Your instructions =>
Print the data that follows exactly as it stands, from its first line through the line containing "[28,68,366,83] [28,86,89,99] This", and stop there.

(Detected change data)
************

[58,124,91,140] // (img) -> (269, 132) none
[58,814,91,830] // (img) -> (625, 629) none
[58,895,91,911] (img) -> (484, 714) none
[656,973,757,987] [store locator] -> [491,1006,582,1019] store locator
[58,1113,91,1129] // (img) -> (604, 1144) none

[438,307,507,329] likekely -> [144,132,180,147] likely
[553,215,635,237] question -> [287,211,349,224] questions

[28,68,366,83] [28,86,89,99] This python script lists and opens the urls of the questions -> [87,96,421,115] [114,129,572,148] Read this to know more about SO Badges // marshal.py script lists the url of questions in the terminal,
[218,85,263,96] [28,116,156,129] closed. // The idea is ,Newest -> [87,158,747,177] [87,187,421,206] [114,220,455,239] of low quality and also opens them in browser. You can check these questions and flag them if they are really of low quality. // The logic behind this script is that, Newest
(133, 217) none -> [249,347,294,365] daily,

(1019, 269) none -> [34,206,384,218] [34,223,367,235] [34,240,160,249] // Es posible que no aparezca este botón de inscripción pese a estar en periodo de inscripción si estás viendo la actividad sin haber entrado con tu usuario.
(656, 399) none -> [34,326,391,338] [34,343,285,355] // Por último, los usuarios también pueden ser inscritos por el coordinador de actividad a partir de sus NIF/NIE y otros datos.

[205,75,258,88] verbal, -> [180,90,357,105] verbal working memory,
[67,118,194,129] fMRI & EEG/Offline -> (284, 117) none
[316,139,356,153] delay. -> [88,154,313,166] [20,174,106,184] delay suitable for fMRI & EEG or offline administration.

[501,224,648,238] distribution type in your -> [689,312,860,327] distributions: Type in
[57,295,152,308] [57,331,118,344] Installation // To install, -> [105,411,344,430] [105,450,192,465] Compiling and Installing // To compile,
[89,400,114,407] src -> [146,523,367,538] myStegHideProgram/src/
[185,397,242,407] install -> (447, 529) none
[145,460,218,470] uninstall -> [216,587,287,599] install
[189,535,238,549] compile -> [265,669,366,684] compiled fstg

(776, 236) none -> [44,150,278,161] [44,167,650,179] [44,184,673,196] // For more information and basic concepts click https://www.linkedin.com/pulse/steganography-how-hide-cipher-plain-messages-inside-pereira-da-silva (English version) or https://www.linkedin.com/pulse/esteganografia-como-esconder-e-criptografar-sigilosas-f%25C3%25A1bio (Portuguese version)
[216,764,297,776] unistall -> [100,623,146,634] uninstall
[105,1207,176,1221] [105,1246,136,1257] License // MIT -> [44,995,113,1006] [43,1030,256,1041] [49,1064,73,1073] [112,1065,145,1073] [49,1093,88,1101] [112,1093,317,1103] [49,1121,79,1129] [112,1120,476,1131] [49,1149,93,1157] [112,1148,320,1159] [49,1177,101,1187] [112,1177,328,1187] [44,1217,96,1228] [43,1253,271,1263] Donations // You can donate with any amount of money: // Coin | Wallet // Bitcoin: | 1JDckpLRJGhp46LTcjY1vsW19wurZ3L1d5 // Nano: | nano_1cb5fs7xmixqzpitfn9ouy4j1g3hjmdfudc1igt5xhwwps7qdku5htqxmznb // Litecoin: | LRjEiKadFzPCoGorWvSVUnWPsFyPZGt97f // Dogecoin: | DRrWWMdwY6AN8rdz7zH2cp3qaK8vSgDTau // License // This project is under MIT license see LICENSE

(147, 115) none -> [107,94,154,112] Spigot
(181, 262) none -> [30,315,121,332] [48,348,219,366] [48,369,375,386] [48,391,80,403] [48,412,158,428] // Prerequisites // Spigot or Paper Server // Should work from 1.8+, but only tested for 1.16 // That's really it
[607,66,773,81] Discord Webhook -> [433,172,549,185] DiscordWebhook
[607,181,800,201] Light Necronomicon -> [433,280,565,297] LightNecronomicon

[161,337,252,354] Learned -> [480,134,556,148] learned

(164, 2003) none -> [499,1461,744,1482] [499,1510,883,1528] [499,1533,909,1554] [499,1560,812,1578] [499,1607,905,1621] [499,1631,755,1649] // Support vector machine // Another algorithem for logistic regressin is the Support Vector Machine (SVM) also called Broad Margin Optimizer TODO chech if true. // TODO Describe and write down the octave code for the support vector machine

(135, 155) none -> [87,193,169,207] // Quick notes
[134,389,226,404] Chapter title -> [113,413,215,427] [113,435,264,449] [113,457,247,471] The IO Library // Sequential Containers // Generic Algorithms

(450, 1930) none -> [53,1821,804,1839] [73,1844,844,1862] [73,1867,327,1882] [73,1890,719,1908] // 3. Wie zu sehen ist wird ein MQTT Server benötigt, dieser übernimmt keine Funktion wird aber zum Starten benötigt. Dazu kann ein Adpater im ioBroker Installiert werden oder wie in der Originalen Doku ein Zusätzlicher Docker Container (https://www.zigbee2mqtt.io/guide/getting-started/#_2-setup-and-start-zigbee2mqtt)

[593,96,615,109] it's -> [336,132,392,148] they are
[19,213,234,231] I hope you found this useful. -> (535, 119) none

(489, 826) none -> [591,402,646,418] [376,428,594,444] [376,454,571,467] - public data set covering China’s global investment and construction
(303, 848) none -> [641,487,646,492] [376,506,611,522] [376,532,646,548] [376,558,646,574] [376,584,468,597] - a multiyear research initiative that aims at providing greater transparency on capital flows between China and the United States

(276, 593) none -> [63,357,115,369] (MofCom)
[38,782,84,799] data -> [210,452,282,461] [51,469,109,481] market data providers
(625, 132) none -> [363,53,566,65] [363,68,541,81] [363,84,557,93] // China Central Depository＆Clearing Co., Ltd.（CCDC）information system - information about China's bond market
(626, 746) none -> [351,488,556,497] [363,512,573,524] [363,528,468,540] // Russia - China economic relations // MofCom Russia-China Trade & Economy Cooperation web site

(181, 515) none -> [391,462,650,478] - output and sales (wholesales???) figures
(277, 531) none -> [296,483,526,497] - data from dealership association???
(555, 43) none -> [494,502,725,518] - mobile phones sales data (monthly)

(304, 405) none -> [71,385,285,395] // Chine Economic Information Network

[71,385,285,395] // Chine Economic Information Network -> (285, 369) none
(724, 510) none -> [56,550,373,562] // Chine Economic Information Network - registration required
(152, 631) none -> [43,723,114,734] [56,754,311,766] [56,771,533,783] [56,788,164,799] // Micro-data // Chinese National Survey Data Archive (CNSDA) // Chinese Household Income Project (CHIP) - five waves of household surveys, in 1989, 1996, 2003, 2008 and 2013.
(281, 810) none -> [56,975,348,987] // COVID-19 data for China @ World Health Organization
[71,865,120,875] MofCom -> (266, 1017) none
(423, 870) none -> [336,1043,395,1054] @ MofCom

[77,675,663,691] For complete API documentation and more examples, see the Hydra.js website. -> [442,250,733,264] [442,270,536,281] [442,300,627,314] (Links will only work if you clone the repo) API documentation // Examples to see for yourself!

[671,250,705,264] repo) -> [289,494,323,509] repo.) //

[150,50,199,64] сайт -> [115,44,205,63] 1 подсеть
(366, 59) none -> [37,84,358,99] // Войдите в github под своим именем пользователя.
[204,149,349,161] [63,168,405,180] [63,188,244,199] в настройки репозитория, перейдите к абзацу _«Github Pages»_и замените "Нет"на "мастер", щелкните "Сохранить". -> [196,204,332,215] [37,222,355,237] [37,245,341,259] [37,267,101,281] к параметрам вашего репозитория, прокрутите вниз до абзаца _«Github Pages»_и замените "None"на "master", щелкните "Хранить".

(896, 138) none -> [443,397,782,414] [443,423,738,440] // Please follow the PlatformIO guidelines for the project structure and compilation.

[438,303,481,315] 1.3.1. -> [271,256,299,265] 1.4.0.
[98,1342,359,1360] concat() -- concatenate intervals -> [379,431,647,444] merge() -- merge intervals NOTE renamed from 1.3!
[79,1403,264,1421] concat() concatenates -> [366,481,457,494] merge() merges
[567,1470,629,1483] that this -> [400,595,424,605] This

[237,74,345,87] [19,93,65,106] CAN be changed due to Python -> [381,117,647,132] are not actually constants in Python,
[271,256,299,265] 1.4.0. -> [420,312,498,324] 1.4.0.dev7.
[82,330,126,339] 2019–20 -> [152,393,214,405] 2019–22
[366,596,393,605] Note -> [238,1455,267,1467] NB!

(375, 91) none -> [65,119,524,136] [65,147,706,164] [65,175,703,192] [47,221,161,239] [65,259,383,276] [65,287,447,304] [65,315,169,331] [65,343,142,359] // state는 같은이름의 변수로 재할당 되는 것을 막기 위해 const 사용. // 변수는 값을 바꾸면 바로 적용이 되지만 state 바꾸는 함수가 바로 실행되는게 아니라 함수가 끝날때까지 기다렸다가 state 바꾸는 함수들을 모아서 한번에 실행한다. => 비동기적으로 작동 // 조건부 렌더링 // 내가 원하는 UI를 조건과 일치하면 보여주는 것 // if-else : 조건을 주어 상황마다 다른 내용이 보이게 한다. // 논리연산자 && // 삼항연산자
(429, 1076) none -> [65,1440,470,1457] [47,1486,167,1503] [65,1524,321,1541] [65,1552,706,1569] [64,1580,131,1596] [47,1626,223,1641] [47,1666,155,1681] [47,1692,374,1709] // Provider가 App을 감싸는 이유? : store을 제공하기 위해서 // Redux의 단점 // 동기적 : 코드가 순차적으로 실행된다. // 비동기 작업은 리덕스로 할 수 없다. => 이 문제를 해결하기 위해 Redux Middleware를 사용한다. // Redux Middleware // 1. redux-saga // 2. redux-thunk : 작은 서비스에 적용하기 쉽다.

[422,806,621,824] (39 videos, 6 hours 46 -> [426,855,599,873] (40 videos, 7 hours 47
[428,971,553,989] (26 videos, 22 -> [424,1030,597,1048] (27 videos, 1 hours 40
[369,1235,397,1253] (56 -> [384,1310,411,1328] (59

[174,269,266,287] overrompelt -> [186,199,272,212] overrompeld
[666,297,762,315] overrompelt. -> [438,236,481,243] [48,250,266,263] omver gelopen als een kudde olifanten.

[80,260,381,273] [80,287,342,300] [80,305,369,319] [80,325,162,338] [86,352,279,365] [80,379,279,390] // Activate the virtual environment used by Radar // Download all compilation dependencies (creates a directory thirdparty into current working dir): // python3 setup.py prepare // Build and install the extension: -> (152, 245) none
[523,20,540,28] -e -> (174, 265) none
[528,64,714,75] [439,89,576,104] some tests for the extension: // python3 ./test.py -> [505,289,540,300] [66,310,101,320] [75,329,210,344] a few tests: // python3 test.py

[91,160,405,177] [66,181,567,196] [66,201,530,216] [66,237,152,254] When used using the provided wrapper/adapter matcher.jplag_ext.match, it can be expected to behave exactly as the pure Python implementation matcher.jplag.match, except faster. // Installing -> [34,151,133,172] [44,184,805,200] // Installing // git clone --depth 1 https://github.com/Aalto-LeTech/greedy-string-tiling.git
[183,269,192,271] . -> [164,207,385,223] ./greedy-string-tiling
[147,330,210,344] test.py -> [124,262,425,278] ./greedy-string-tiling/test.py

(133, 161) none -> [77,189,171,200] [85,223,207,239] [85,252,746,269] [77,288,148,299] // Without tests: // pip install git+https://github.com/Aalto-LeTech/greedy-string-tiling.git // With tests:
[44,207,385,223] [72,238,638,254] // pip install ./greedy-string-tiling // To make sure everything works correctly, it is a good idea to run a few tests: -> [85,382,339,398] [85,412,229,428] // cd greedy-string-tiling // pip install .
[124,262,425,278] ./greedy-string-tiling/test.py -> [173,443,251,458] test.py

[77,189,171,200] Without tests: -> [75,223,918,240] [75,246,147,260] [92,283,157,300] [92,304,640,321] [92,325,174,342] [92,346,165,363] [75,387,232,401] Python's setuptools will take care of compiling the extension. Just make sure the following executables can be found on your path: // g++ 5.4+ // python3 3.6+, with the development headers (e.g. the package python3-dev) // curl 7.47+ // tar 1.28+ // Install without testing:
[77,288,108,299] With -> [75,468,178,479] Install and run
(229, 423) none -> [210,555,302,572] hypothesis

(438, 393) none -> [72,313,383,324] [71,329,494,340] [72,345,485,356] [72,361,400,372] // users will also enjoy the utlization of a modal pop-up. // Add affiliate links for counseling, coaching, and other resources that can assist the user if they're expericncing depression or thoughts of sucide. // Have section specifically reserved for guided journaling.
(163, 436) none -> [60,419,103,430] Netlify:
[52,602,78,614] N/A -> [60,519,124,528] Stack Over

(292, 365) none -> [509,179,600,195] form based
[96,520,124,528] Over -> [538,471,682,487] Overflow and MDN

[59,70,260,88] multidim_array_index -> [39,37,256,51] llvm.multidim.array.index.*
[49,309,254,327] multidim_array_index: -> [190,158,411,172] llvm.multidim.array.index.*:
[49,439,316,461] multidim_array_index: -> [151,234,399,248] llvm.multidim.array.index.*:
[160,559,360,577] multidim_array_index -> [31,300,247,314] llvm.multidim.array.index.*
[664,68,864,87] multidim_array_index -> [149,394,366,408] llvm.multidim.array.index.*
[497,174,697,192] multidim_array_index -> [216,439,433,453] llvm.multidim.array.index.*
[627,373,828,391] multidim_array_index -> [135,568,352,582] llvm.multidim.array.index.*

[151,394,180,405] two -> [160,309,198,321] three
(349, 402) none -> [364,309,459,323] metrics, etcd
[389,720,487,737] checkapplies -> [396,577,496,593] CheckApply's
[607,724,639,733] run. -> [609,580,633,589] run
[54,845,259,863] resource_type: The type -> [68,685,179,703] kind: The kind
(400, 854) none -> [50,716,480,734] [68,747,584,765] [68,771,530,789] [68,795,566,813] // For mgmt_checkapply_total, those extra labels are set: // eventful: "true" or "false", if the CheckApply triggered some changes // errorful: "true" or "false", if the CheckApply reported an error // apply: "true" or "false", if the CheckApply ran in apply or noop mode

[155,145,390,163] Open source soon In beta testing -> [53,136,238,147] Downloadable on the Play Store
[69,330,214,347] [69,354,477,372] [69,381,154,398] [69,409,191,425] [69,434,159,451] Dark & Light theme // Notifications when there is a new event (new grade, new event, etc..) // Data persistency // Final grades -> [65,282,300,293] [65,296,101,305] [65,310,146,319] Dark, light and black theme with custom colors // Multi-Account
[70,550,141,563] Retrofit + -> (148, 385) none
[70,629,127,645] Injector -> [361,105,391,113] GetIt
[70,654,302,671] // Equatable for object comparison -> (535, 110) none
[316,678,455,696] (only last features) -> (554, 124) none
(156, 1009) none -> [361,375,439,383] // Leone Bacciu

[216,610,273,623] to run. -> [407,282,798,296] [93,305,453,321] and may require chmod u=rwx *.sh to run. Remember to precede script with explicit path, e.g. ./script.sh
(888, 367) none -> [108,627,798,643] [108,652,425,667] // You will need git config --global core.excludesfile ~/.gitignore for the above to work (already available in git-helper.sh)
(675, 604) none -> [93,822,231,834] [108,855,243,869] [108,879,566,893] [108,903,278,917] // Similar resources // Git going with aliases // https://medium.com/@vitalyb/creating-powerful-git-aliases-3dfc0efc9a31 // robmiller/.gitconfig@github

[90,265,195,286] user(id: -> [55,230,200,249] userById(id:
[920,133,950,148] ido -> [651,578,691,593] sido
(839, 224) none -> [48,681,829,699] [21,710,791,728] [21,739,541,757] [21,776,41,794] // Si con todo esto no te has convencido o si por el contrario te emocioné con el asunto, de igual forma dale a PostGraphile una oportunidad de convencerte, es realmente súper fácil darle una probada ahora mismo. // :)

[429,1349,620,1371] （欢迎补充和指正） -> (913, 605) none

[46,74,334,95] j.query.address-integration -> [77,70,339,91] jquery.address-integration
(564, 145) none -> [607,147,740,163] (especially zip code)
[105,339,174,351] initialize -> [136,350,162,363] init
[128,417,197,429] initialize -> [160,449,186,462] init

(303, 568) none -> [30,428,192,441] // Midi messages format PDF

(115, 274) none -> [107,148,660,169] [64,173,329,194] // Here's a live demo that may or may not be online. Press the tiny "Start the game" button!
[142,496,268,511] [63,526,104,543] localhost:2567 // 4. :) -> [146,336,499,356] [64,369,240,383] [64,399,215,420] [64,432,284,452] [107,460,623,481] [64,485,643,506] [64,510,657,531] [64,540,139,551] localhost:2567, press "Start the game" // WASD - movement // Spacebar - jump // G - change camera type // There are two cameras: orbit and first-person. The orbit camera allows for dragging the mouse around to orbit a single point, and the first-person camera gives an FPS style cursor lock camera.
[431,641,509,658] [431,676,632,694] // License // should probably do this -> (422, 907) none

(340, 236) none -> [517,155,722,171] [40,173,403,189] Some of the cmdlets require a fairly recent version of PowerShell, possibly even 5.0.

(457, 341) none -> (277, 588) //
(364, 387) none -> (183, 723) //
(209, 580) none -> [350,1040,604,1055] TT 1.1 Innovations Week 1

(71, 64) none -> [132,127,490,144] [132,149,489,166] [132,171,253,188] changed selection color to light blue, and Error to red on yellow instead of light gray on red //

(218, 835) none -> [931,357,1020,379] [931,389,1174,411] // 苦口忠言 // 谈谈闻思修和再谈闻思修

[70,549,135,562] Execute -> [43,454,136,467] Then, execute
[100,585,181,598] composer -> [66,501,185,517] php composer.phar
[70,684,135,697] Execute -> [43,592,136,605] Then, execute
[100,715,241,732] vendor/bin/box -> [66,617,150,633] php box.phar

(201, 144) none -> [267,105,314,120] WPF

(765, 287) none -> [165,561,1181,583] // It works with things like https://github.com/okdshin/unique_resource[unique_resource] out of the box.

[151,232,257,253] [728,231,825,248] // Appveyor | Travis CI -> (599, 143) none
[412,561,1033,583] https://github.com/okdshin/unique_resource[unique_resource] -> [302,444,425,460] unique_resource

************

Response box =>
[58,124,91,140] // (img) -> (269, 132) none
[58,814,91,830] // (img) -> (625, 629) none
[58,895,91,911] (img) -> (484, 714) none
[656,973,757,987] [store locator] -> [491,1006,582,1019] store locator
[58,1113,91,1129] // (img) -> (604, 1144) none

[438,307,507,329] likekely -> [144,132,180,147] likely
[553,215,635,237] question -> [287,211,349,224] questions

[28,68,366,83] [28,86,89,99] This python script lists and opens the urls of the questions -> [87,96,421,115] [114,129,572,148] Read this to know more about SO Badges // marshal.py script lists the url of questions in the terminal,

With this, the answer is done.